◆ **ASSIGNMENT**:
From the records below, please print only the lines from the one containing "Gary Meadors, 1" through the one containing "was in Kiev", both included. Skip the pictures.

◆ **SOURCE INFORMATION**:
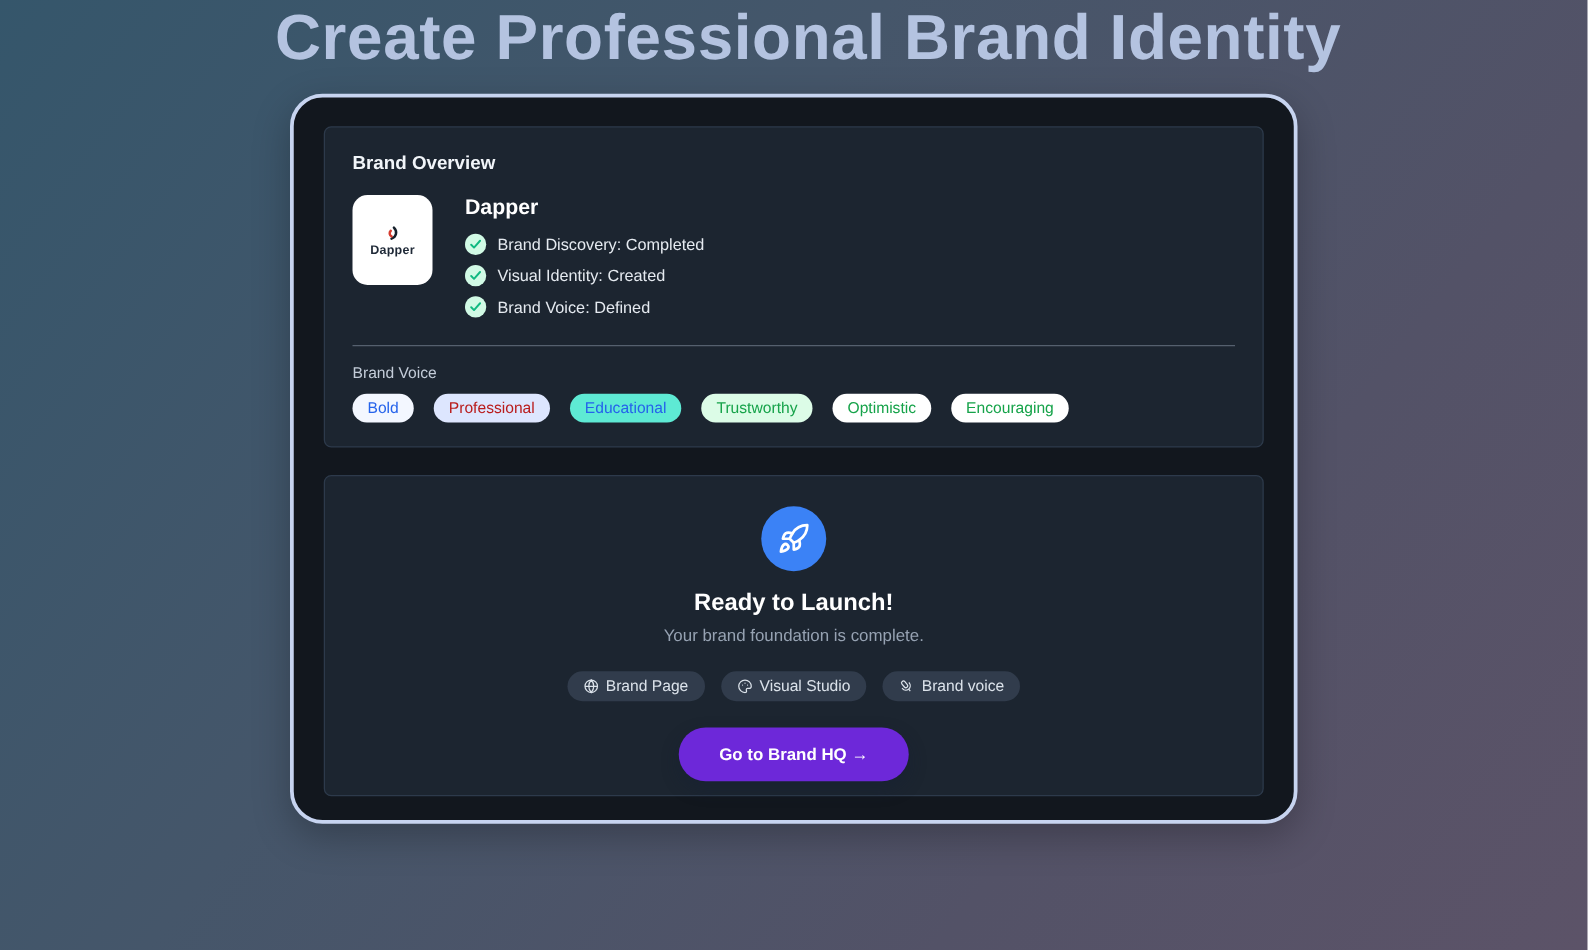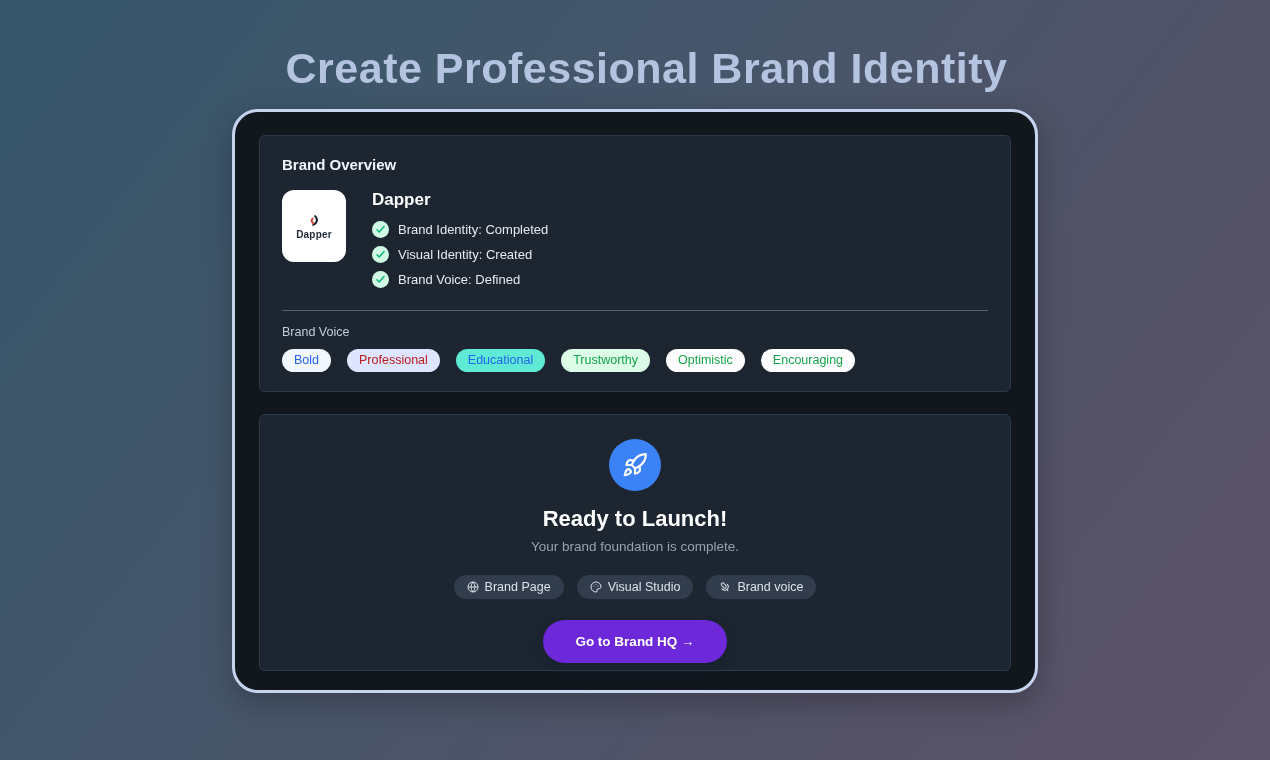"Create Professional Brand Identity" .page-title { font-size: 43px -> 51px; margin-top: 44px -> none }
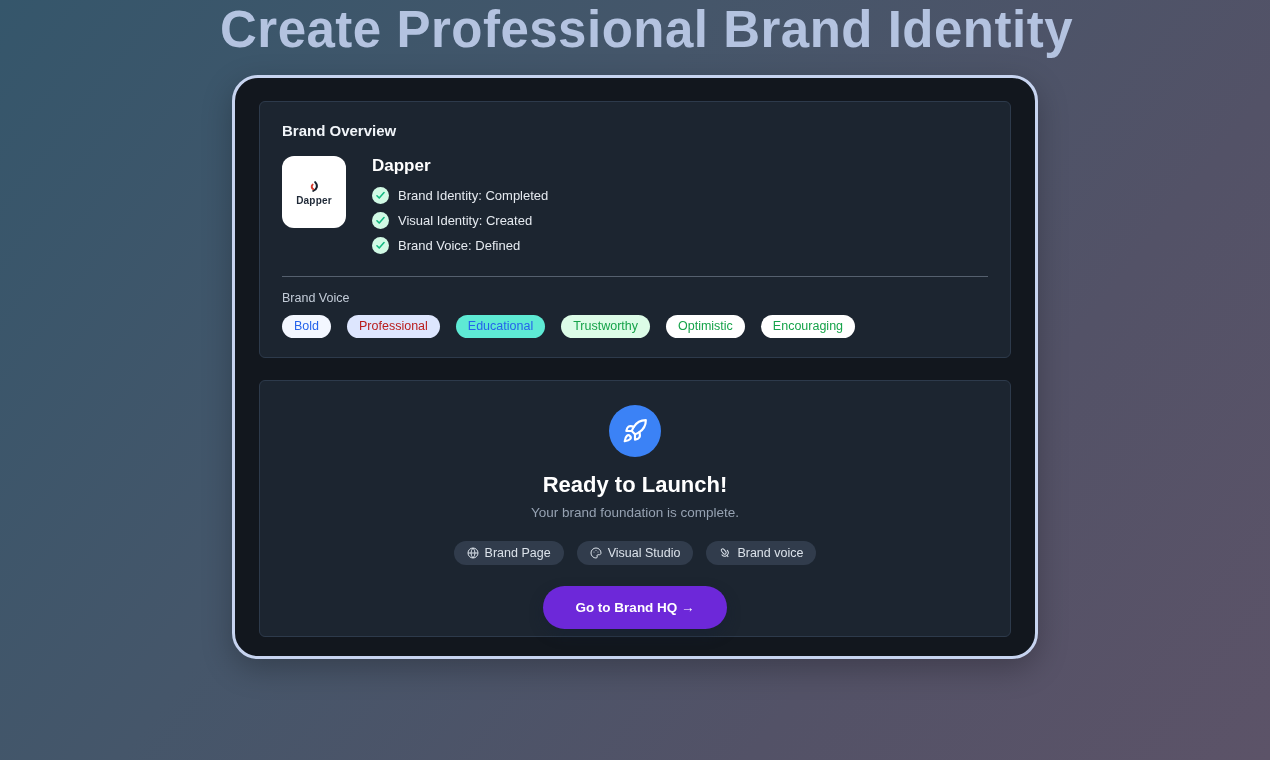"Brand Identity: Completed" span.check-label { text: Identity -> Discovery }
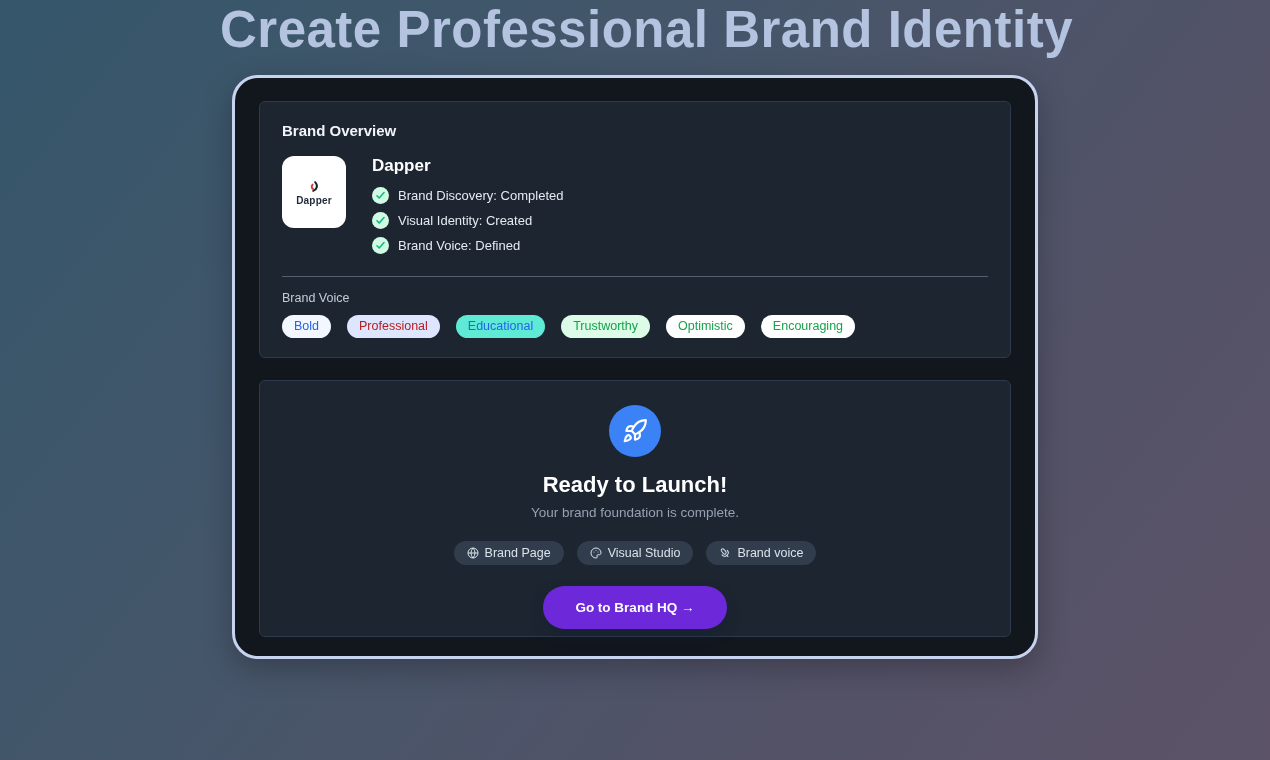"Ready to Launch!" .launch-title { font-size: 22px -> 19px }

...

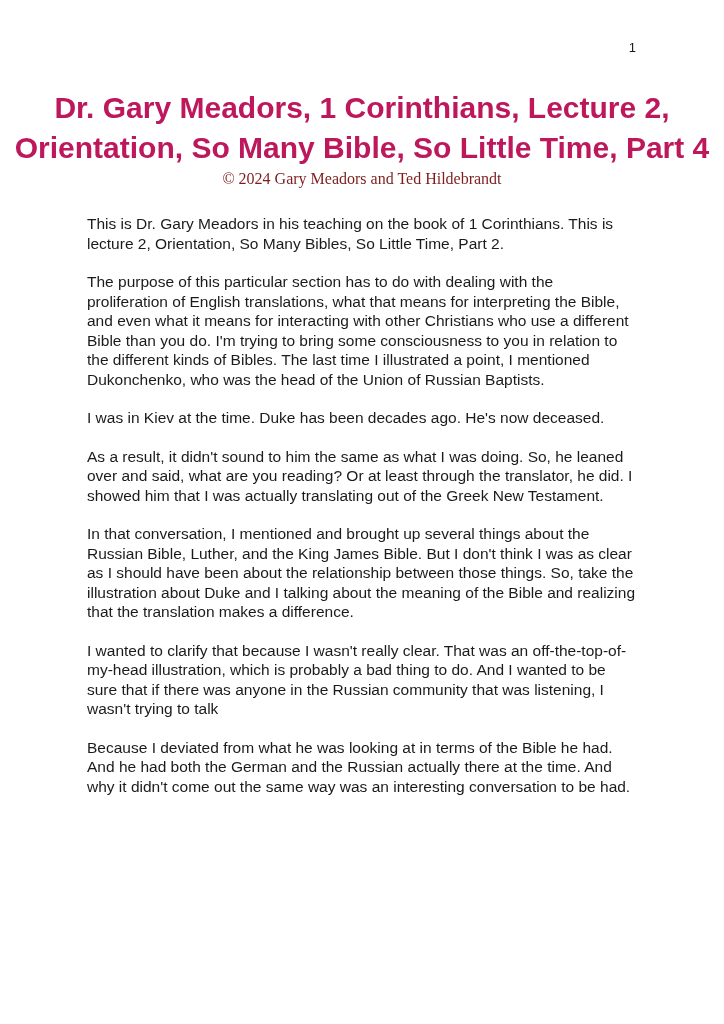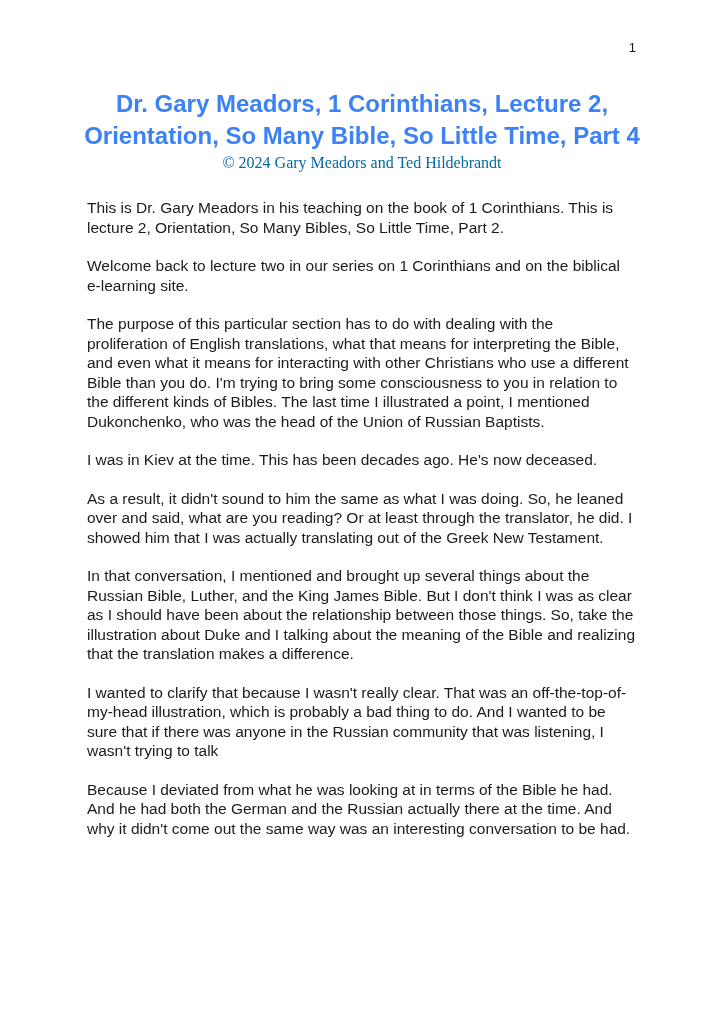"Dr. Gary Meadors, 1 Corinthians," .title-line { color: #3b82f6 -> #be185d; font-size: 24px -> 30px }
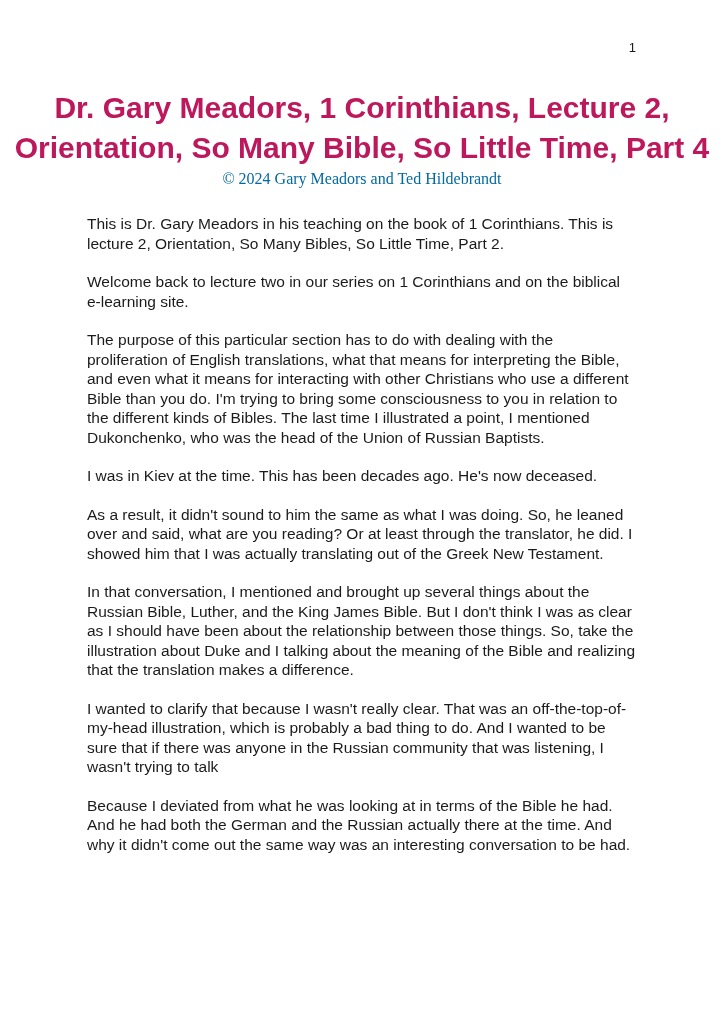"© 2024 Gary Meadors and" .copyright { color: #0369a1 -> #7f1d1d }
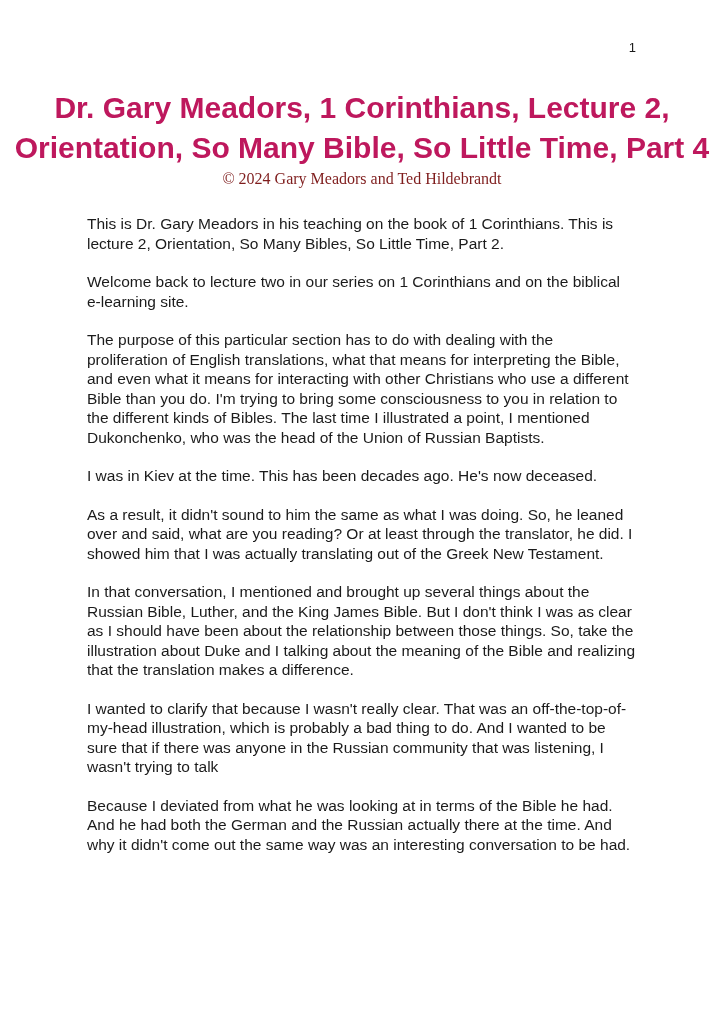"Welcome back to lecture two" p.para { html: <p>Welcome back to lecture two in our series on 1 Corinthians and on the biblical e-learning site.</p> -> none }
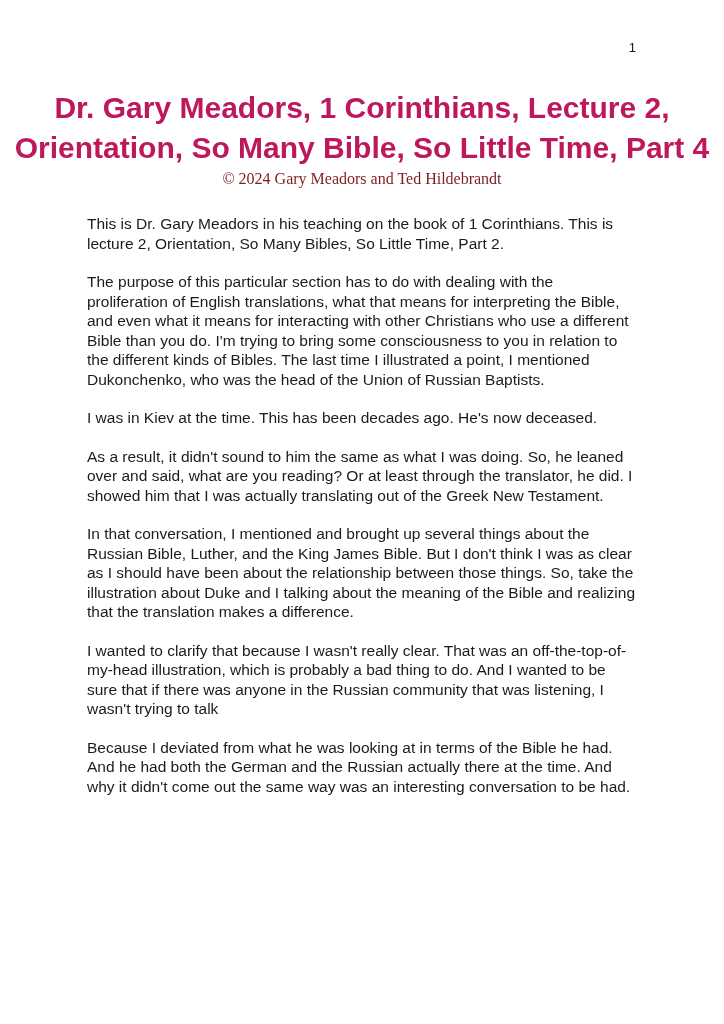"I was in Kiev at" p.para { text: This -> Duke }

◆ **REPLY**:
"Dr. Gary Meadors, 1 Corinthians," .title-line { color: #3b82f6 -> #be185d; font-size: 24px -> 30px }
"© 2024 Gary Meadors and" .copyright { color: #0369a1 -> #7f1d1d }
"Welcome back to lecture two" p.para { html: <p>Welcome back to lecture two in our series on 1 Corinthians and on the biblical e-learning site.</p> -> none }
"I was in Kiev at" p.para { text: This -> Duke }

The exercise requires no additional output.